# Work instruction:
Among the entries below, how many lines hold "background"? Only the number is wanted.

# Given records:
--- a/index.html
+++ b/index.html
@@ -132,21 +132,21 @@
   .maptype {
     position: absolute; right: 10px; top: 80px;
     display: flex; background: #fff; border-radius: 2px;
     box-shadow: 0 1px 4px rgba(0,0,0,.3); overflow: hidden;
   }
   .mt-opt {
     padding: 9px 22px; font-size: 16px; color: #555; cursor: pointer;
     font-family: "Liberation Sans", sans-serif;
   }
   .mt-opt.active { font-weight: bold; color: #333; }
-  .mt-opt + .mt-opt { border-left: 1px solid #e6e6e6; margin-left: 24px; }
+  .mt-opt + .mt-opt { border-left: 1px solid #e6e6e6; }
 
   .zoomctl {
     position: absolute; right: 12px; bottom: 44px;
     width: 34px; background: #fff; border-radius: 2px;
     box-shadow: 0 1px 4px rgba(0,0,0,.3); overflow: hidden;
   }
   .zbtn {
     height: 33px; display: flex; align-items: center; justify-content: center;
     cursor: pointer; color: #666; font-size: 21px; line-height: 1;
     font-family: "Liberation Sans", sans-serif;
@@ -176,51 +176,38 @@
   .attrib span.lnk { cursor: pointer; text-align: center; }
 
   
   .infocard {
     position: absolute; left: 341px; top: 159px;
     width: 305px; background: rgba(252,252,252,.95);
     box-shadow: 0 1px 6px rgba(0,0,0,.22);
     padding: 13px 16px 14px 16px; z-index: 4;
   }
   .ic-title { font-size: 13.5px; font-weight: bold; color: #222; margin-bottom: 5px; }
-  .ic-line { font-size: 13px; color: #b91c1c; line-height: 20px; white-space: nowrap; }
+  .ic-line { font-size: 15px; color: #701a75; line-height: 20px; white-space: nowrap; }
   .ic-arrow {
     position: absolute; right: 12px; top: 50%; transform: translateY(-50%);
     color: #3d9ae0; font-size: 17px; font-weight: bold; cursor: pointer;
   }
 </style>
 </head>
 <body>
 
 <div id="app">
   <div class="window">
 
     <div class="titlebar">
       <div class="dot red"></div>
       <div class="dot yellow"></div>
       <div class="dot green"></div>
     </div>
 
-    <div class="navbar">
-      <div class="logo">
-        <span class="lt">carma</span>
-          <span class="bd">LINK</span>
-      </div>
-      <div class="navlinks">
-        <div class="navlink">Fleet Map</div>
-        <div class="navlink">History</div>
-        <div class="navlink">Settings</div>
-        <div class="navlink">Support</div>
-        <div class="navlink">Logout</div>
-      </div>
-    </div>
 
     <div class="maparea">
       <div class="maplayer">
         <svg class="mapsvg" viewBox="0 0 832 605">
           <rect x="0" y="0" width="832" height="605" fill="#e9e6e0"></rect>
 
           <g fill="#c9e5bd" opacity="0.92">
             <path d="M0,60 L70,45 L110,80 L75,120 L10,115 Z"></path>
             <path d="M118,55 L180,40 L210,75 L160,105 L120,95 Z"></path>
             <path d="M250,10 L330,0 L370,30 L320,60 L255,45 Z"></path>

# Response:
3